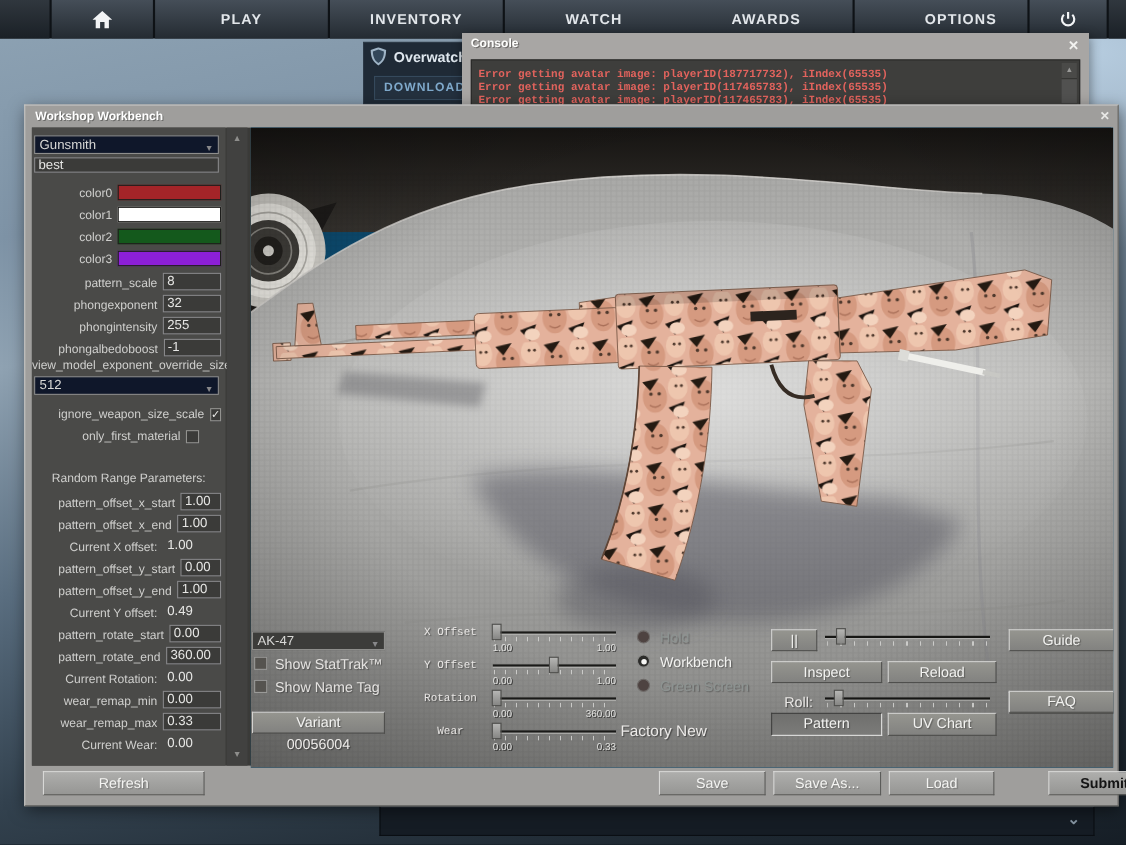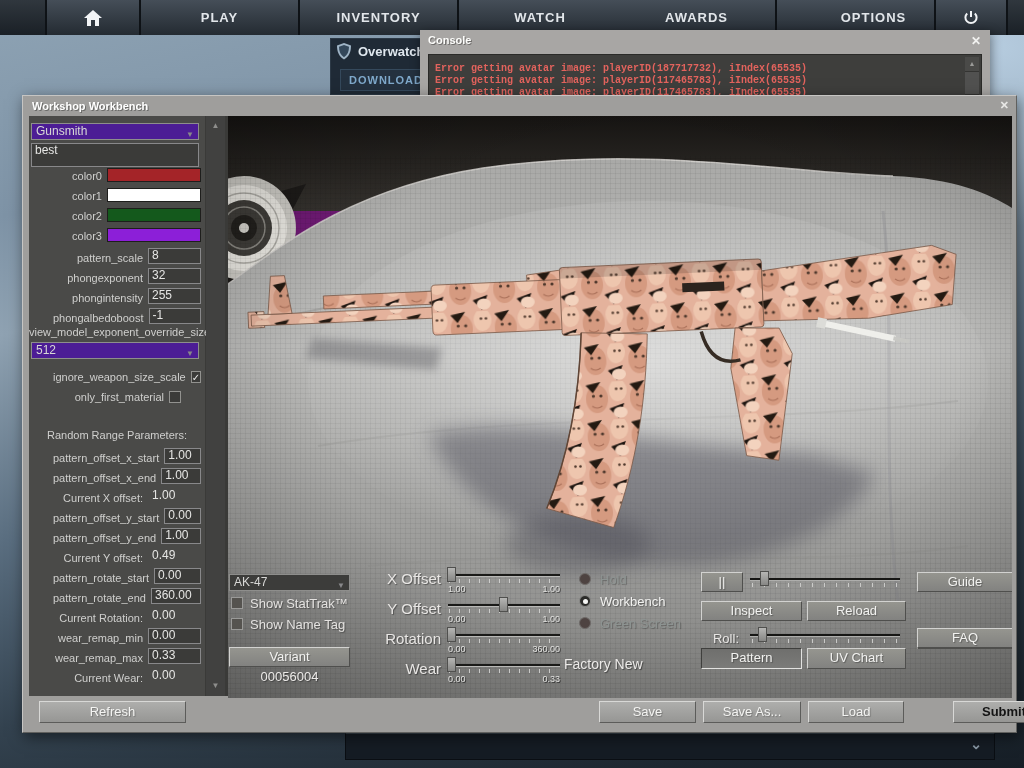--- a/index.html
+++ b/index.html
@@ -49,7 +49,7 @@
 
   
   .sb{position:absolute;left:0;top:0;width:176px;height:100%;background:#4a4a48;color:#cfcfcd;font-size:11px;}
-  .dd{position:relative;background:#4c1d95;border:1px solid #8e8e8c;color:#d8d8d6;font-size:12px;line-height:15px;padding:0 4px;}
+  .dd{position:relative;background:#0f172a;border:1px solid #8e8e8c;color:#d8d8d6;font-size:12px;line-height:15px;padding:0 4px;}
   .dd .arr{position:absolute;right:4px;top:3px;font-size:8px;color:#88888a;}
   .inp{background:#3b3b39;border:1px solid #88888a;color:#e6e6e4;font-size:12px;line-height:13px;padding:0 3px;
        white-space:nowrap;overflow:hidden;}

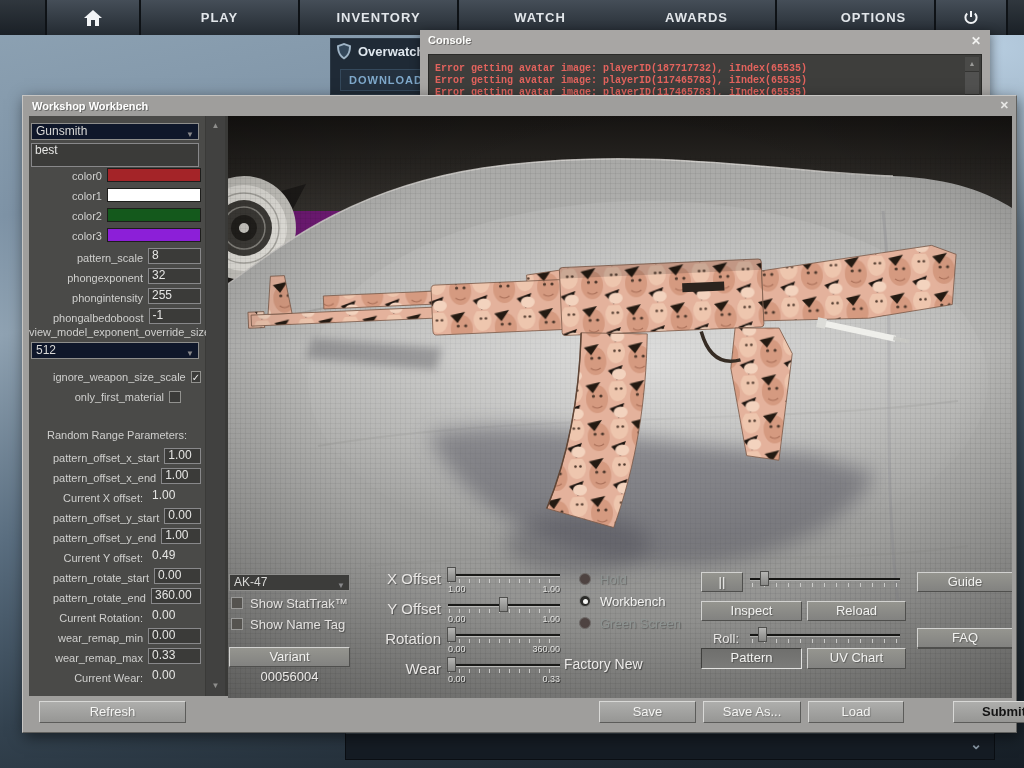--- a/index.html
+++ b/index.html
@@ -54,7 +54,7 @@
   .inp{background:#3b3b39;border:1px solid #88888a;color:#e6e6e4;font-size:12px;line-height:13px;padding:0 3px;
        white-space:nowrap;overflow:hidden;}
   .sb-style{position:absolute;left:2px;top:7px;width:168px;height:17px;}
-  .sb-name{position:absolute;left:2px;top:27px;width:168px;height:24px;}
+  .sb-name{position:absolute;left:2px;top:27px;width:168px;height:14px;}
   .rowlist{position:absolute;left:0;width:176px;}
   .prow{display:flex;align-items:flex-end;height:20px;padding-right:4px;margin-left:24px;}
   .prow .lbl{flex:1;text-align:right;margin-right:5px;white-space:nowrap;}

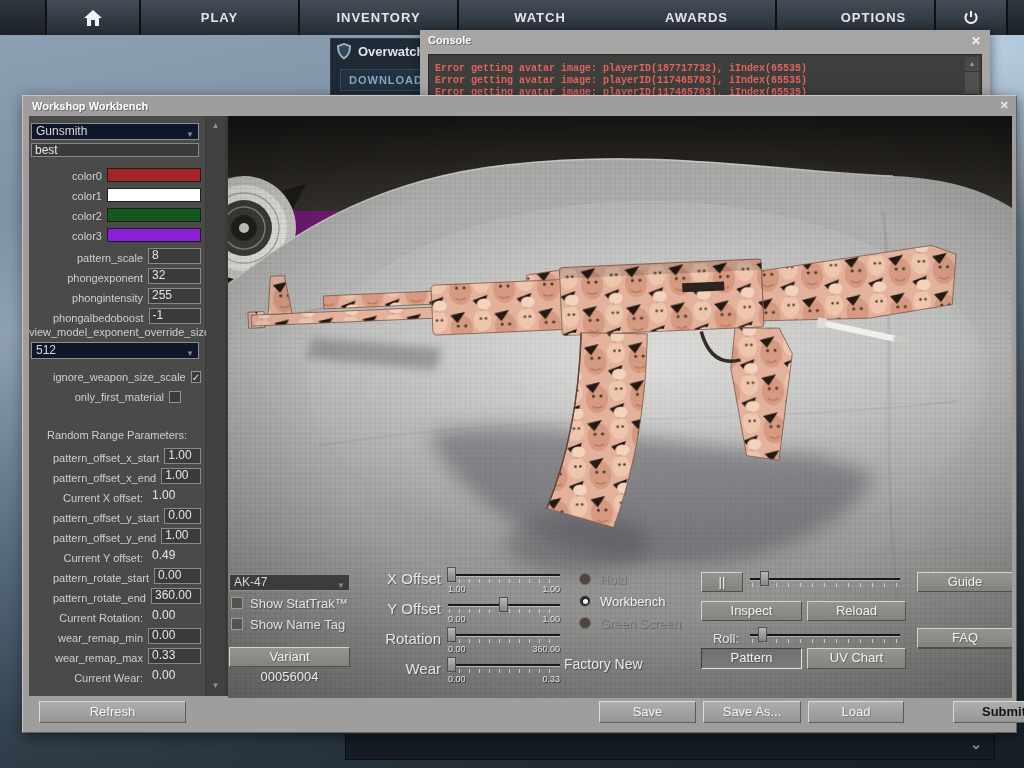--- a/index.html
+++ b/index.html
@@ -71,7 +71,7 @@
   .sb-scroll .sar{position:absolute;left:0;width:19px;height:16px;color:#8e8e8c;font-size:8px;text-align:center;line-height:16px;}
 
   
-  .vp{position:absolute;left:199px;top:0;width:784px;height:582px;overflow:hidden;background:#701a75;}
+  .vp{position:absolute;left:199px;top:0;width:784px;height:582px;overflow:hidden;background:#0c4a6e;}
   .vp svg{position:absolute;left:0;top:0;}
 
   

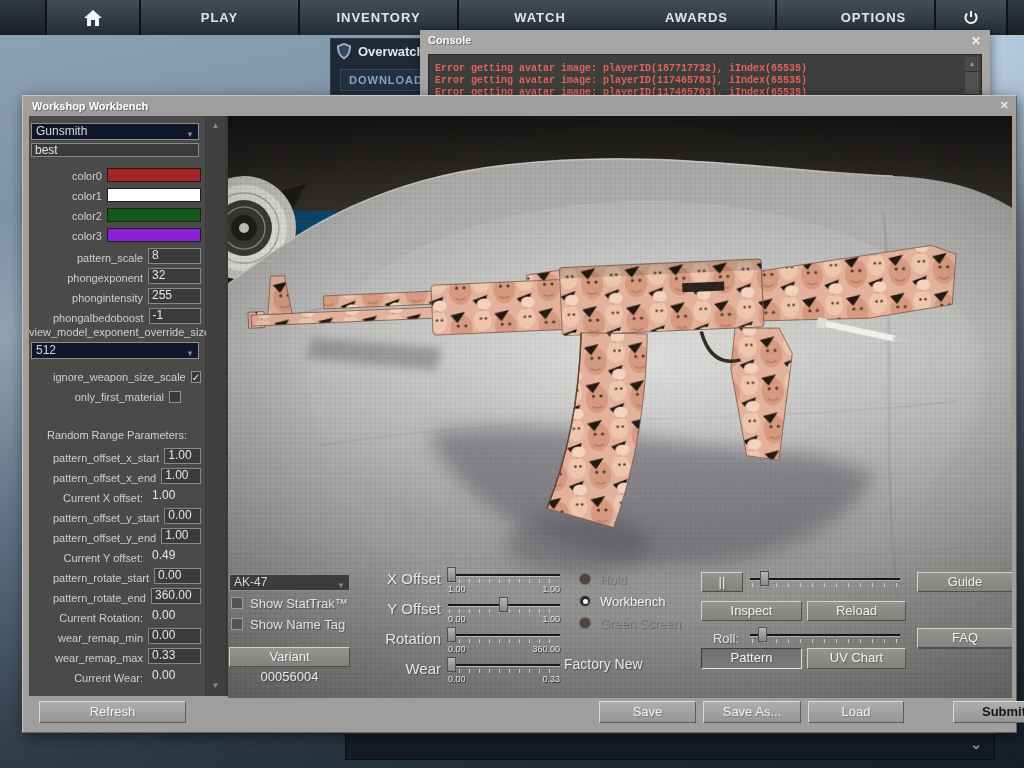--- a/index.html
+++ b/index.html
@@ -89,8 +89,8 @@
   
   .sliders{position:absolute;left:150px;top:452px;width:200px;}
   .srow{position:relative;height:30px;}
-  .slabel{position:absolute;left:0;top:2px;width:63px;text-align:right;color:#e8e6e4;font-size:15px;
-          text-shadow:1px 1px 1px rgba(0,0,0,.4);}
+  .slabel{position:absolute;left:0;top:2px;width:63px;text-align:center;color:#e8e6e4;font-size:10px;
+          text-shadow:1px 1px 1px rgba(0,0,0,.4);font-family:Liberation Mono, monospace;}
   .strack{position:absolute;left:70px;top:0;width:112px;height:30px;}
   .sline{position:absolute;left:0;top:6px;width:112px;height:2px;background:#1a1a18;box-shadow:0 1px 0 #b9b9b7;}
   .ticks{position:absolute;left:1px;top:11px;width:110px;height:4px;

What you are asked to do: Scan the material for the word "margin". Return every line where it is found.

Solution for this exercise:
   .prow{display:flex;align-items:flex-end;height:20px;padding-right:4px;margin-left:24px;}
   .prow .lbl{flex:1;text-align:right;margin-right:5px;white-space:nowrap;}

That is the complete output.